Bringing clients back to Everest year after year, the guides had a stake in this that one-time visitors did not. As part of their expedition in 1990, Rob Hall and Gary Ball spearheaded an effort that removed five tons of garbage from Base Camp. Hall and some of his fellow guides also began working with government ministries in Kathmandu to formulate policies that encouraged climbers to keep the mountain clean. By 1996, in addition to their permit fee, expeditions were required to post a $4,000 bond that would be refunded only if a predetermined amount of trash were carried back to Namche and Kathmandu. Even the barrels collecting the excrement from our toilets had to be removed and hauled away.
Base Camp bustled like an anthill. In a certain sense, Hall’s Adventure Consultants compound served as the seat of government for the entire Base Camp, because nobody on the mountain commanded more respect than Hall. Whenever there was a problem—a labor dispute with the Sherpas, a medical emergency, a critical decision about climbing strategy—people trudged over to our mess tent to seek Hall’s advice. And he generously dispensed his accumulated wisdom to the very rivals who were competing with him for clients, most notably Scott Fischer.
Previously, Fischer had successfully guided one 8,000-meter mountain:
*
26,400-foot Broad Peak in the Karakoram Range of Pakistan, in 1995. He’d also attempted Everest four times and reached the top once, in 1994, but not in the role of a guide. The spring of 1996 marked his first visit to the mountain as the leader of a commercial expedition; like Hall, Fischer had eight clients in his group. His camp, distinguished by a huge Starbucks Coffee promotional banner suspended from a house-size block of granite, was situated just five minutes’ walk down the glacier from ours.
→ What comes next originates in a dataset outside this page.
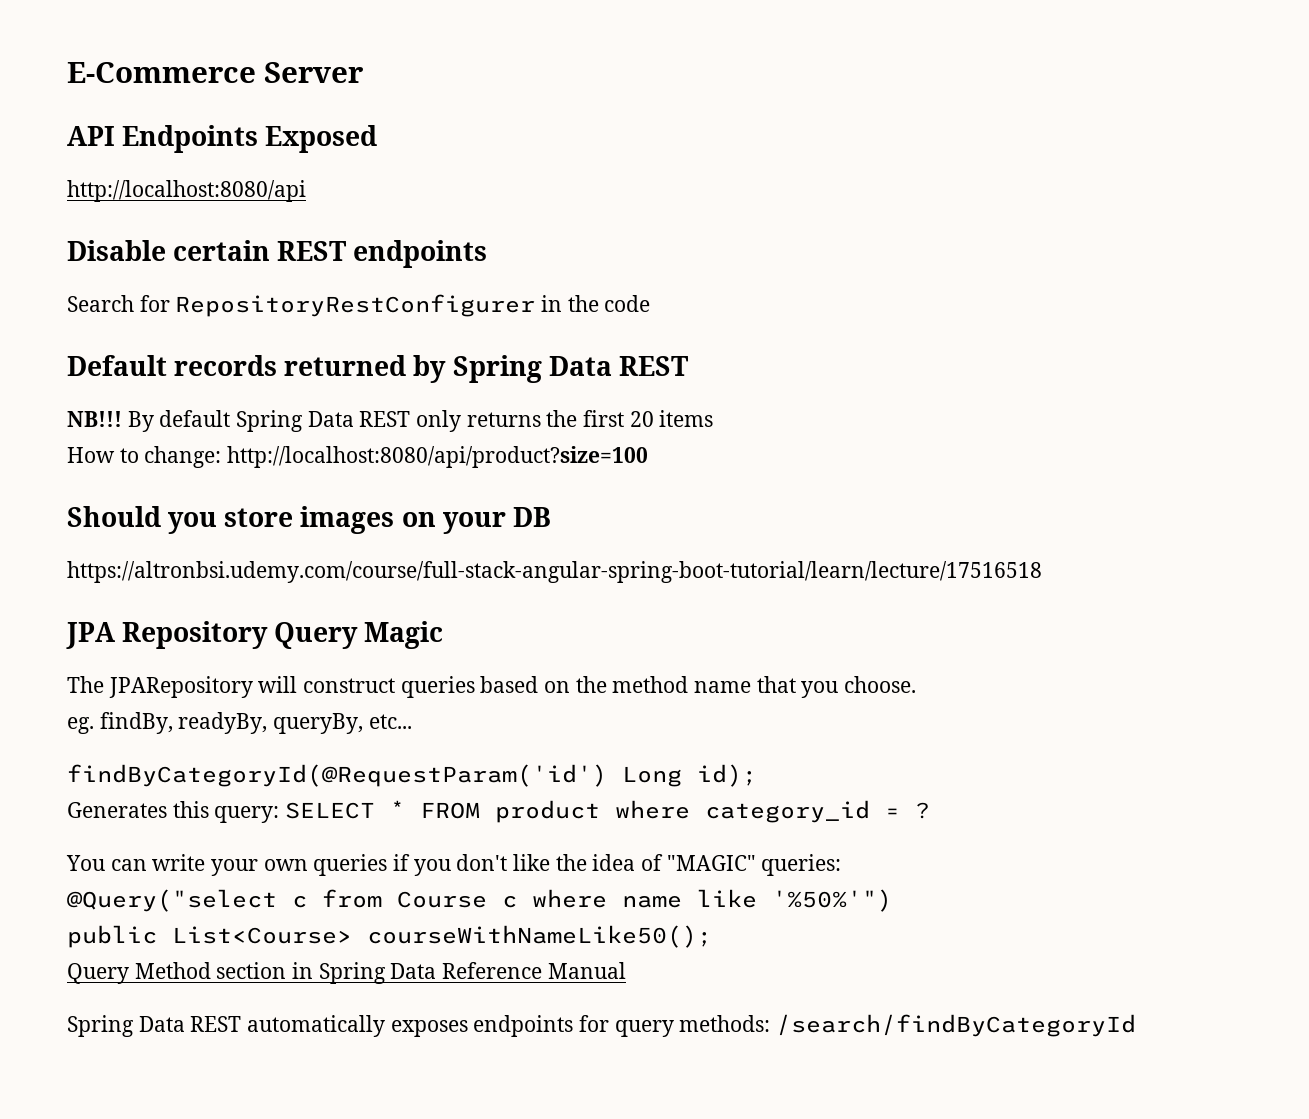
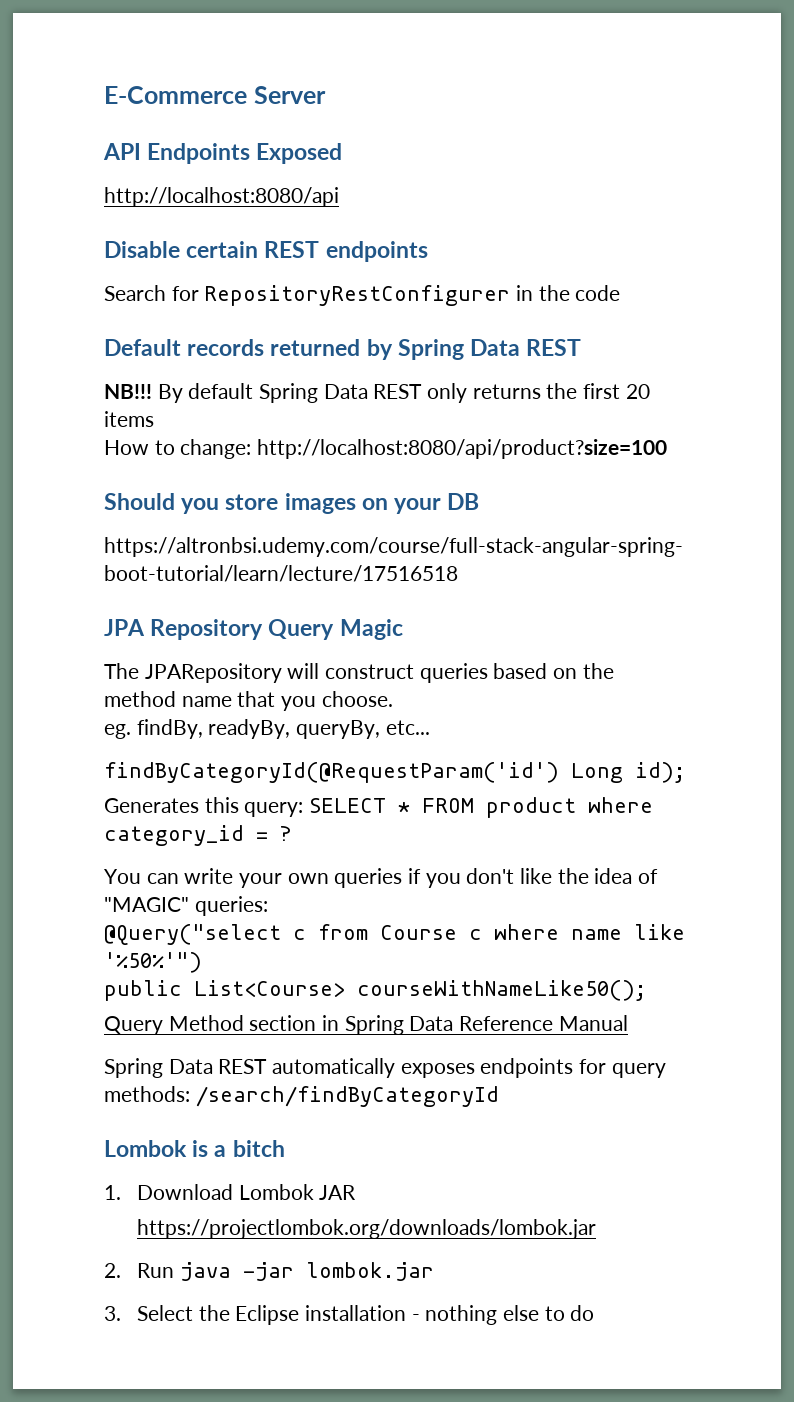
(1137, 1025) none -> [104,1140,285,1157] [104,1184,357,1200] [136,1219,596,1239] [104,1262,434,1281] [104,1305,595,1325] // Lombok is a bitch // 1. Download Lombok JAR // https://projectlombok.org/downloads/lombok.jar // 2. Run java -jar lombok.jar // 3. Select the Eclipse installation - nothing else to do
The sundry men and women who make careers out of scaling the world’s highest peaks constitute a small, ingrown club. Fischer and Hall were business rivals, but as prominent members of the high-altitude fraternity their paths frequently crossed, and on a certain level they considered themselves friends. Fischer and Hall met in the 1980s in the Russian Pamir, and they subsequently spent considerable time in each other’s company in 1989 and 1994 on Everest. They had firm plans to join forces and attempt Manaslu—a difficult 26,781-foot peak in central Nepal—immediately after guiding their respective clients up Everest in 1996.
The bond between Fischer and Hall had been cemented back in 1992, when they had bumped into each other on K2, the world’s second-highest mountain. Hall was attempting the peak with his
compañero
and business partner, Gary Ball; Fischer was climbing with an elite American climber named Ed Viesturs. On their way down from the summit in a howling storm, Fischer, Viesturs, and a third American, Charlie Mace, encountered Hall struggling to cope with a barely conscious Ball, who had been stricken with a life-threatening case of altitude sickness and was unable to move under his own power. Fischer, Viesturs, and Mace helped drag Ball down the avalanche-swept lower slopes of the mountain through the blizzard, saving his life. (A year later Ball would die of a similar ailment on the slopes of Dhaulagiri.)